_DIRECTIONS FOR THIS TASK_
Within the records below, find each line with the word "installed" and copy it out.

+-------+

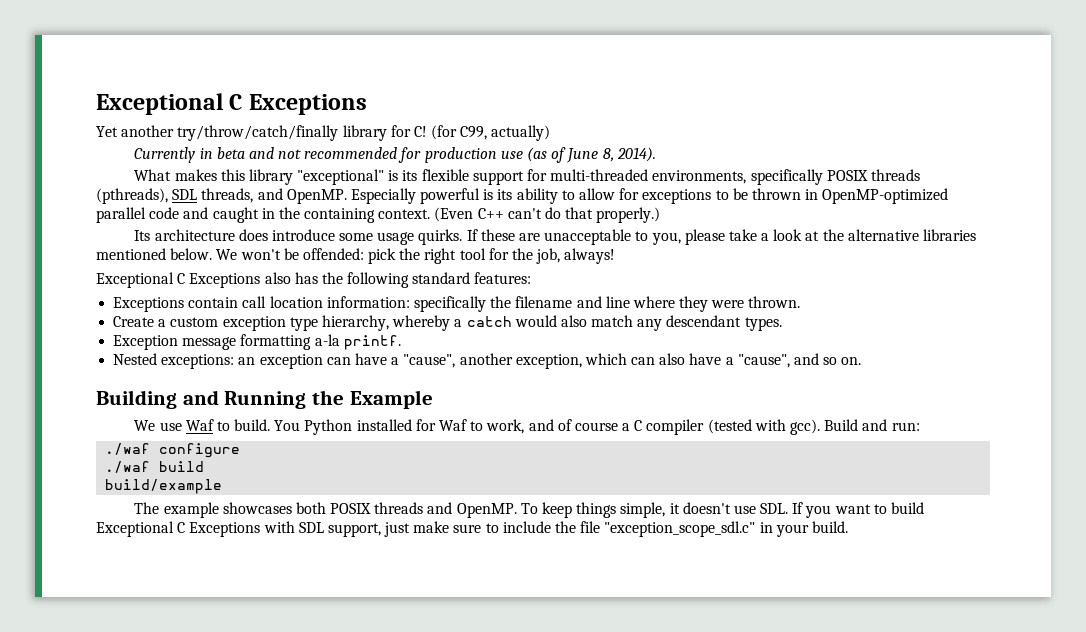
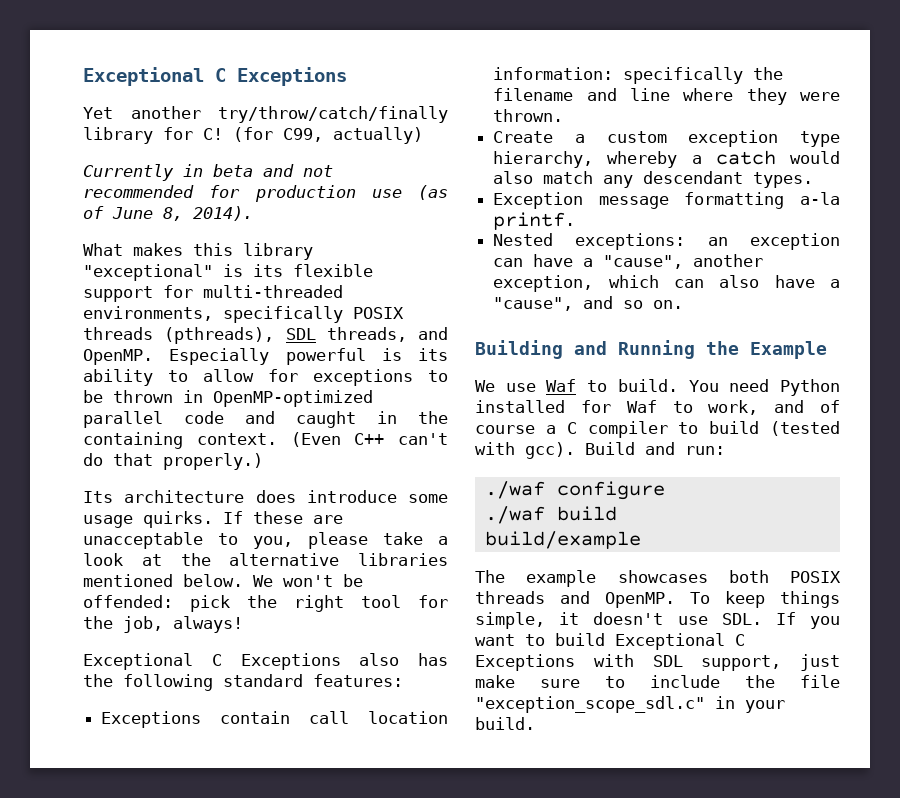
- You Python installed for Waf to work, and of course a C compiler (tested with gcc).
+ You need Python installed for Waf to work, and of course a C compiler to build (tested with gcc).

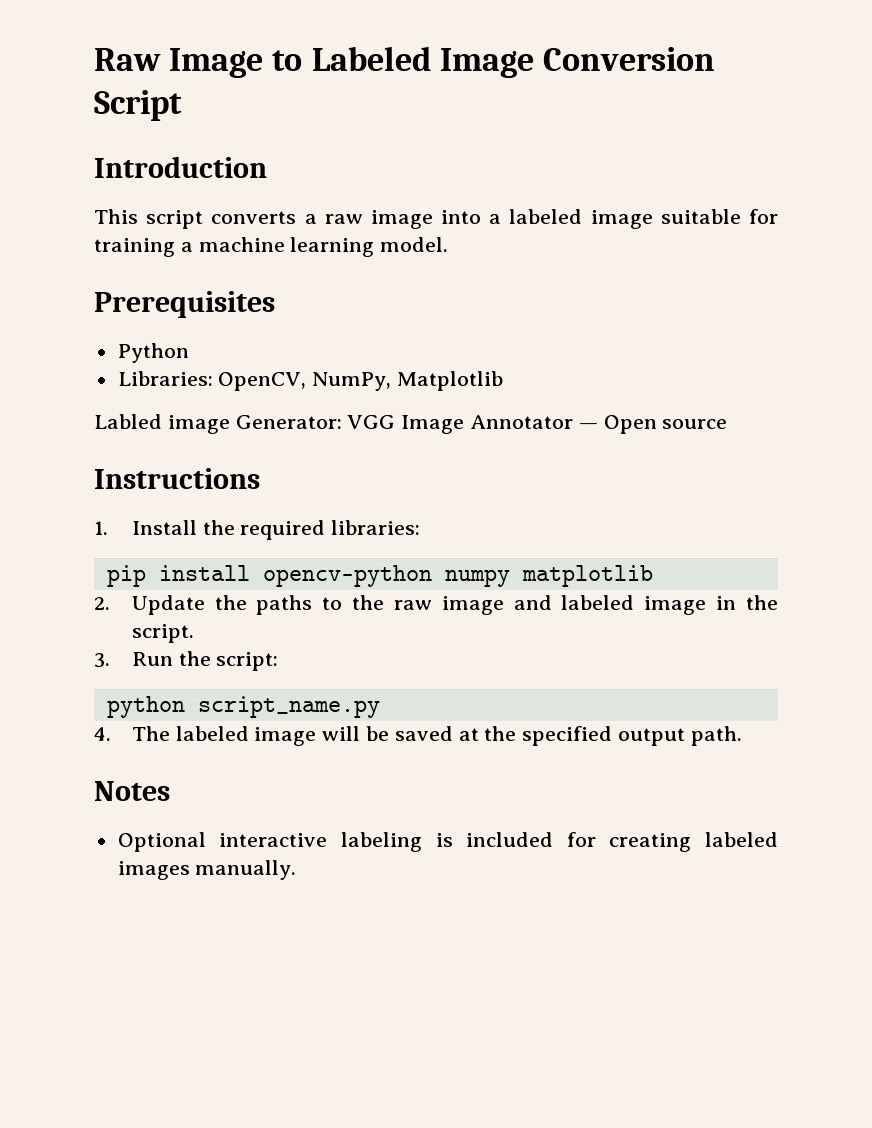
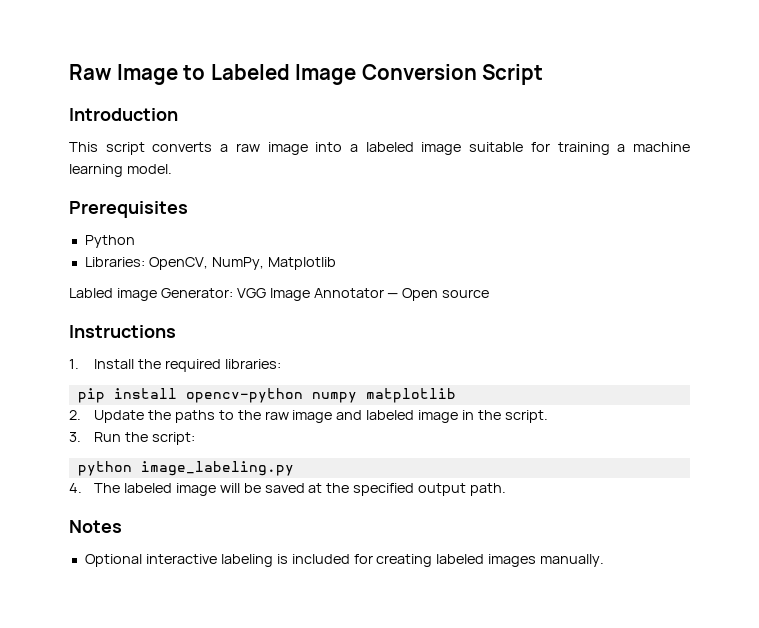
- python script_name.py
+ python image_labeling.py

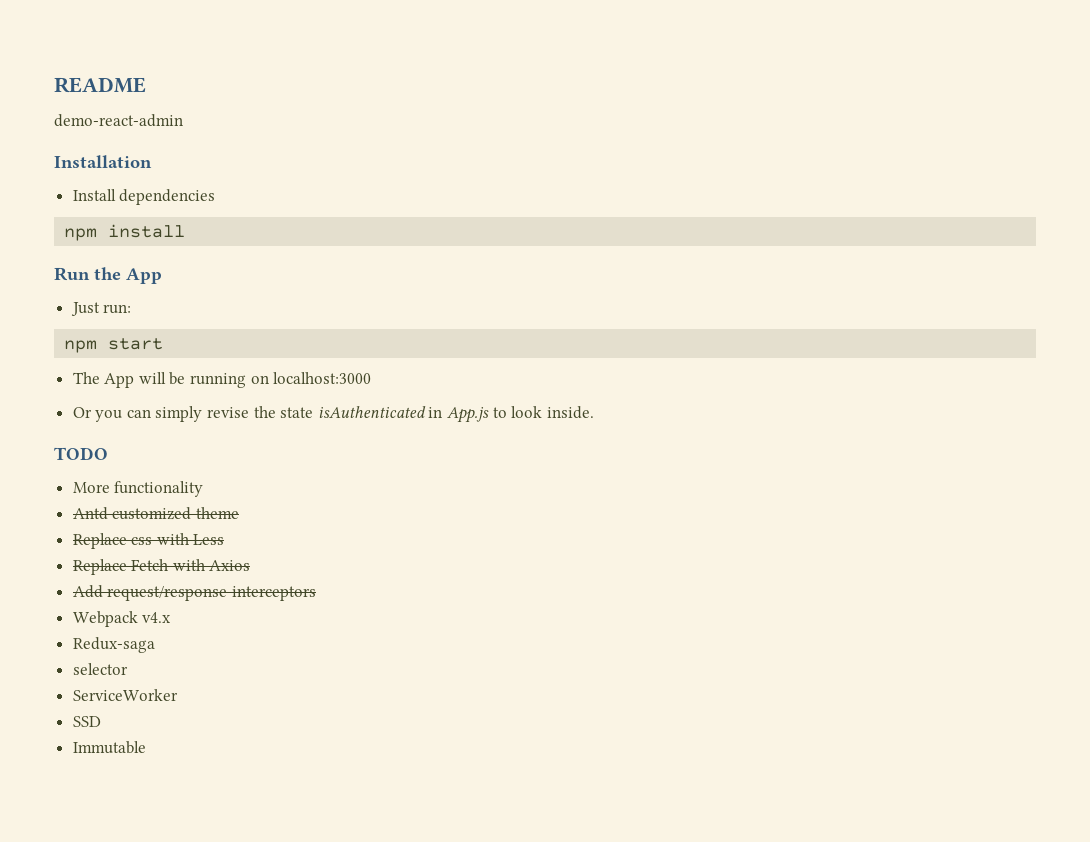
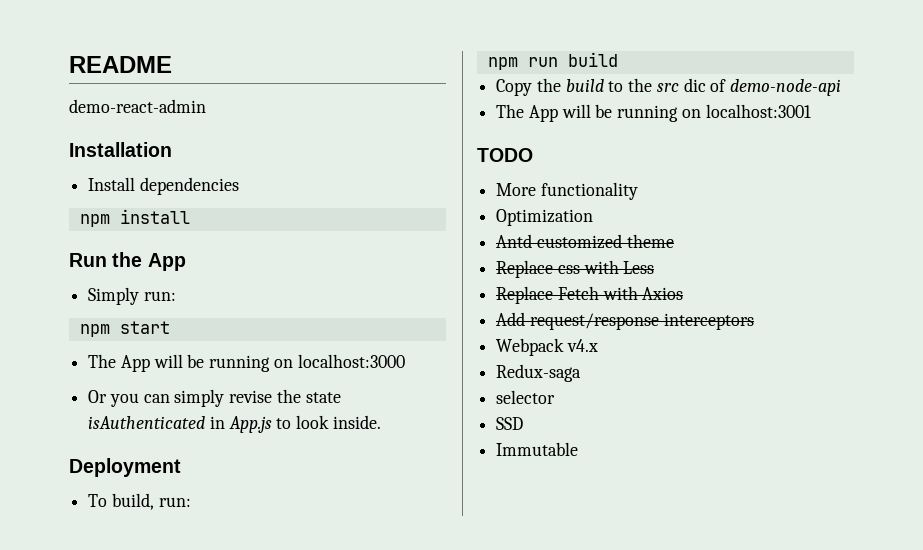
- Just run:
+ Simply run:
+ Deployment
+ To build, run:
+ npm run build
+ Copy the build to the src dic of demo-node-api
+ The App will be running on localhost:3001
+ Optimization
- ServiceWorker

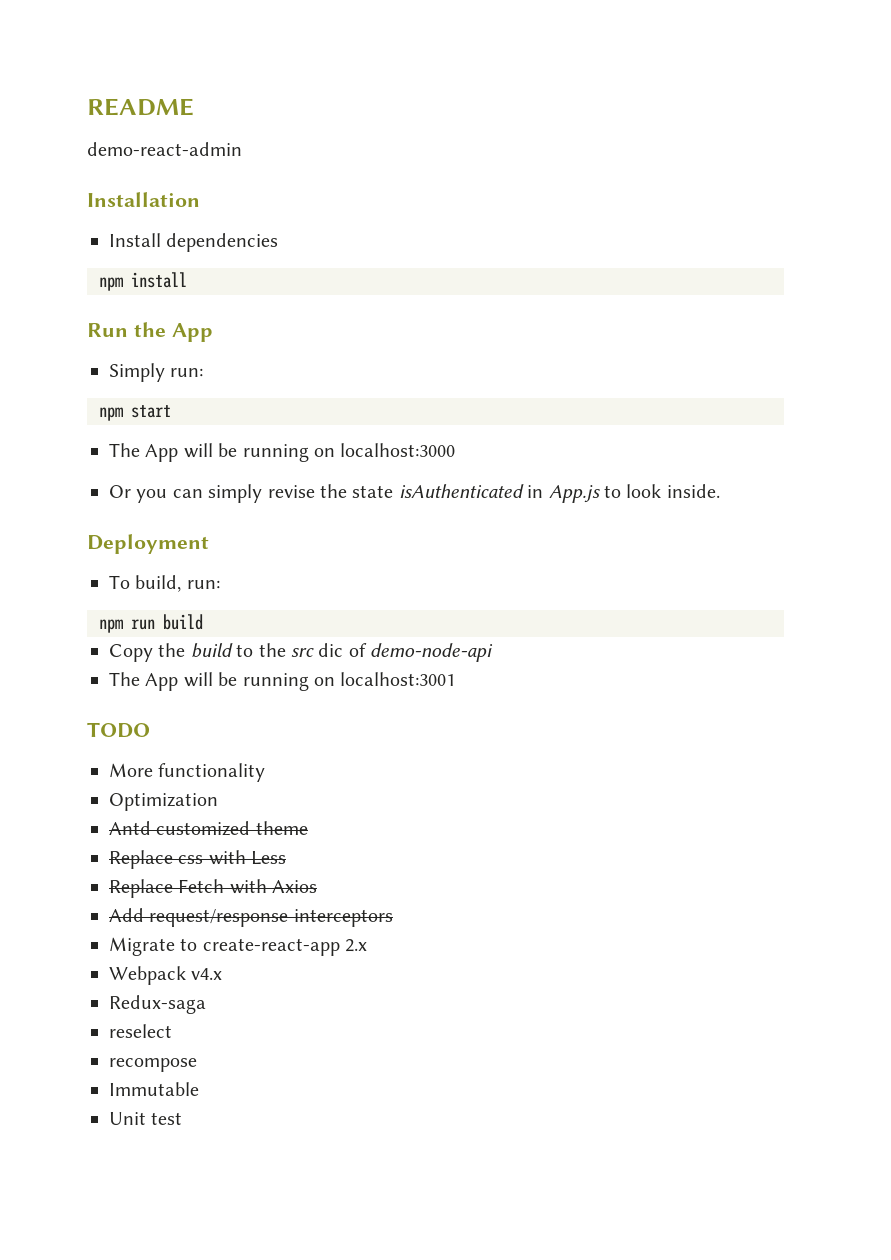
+ Migrate to create-react-app 2.x
- selector
- SSD
+ reselect
+ recompose
+ Unit test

+-------+

_RESULT OF THIS TASK_
- You Python installed for Waf to work, and of course a C compiler (tested with gcc).
+ You need Python installed for Waf to work, and of course a C compiler to build (tested with gcc).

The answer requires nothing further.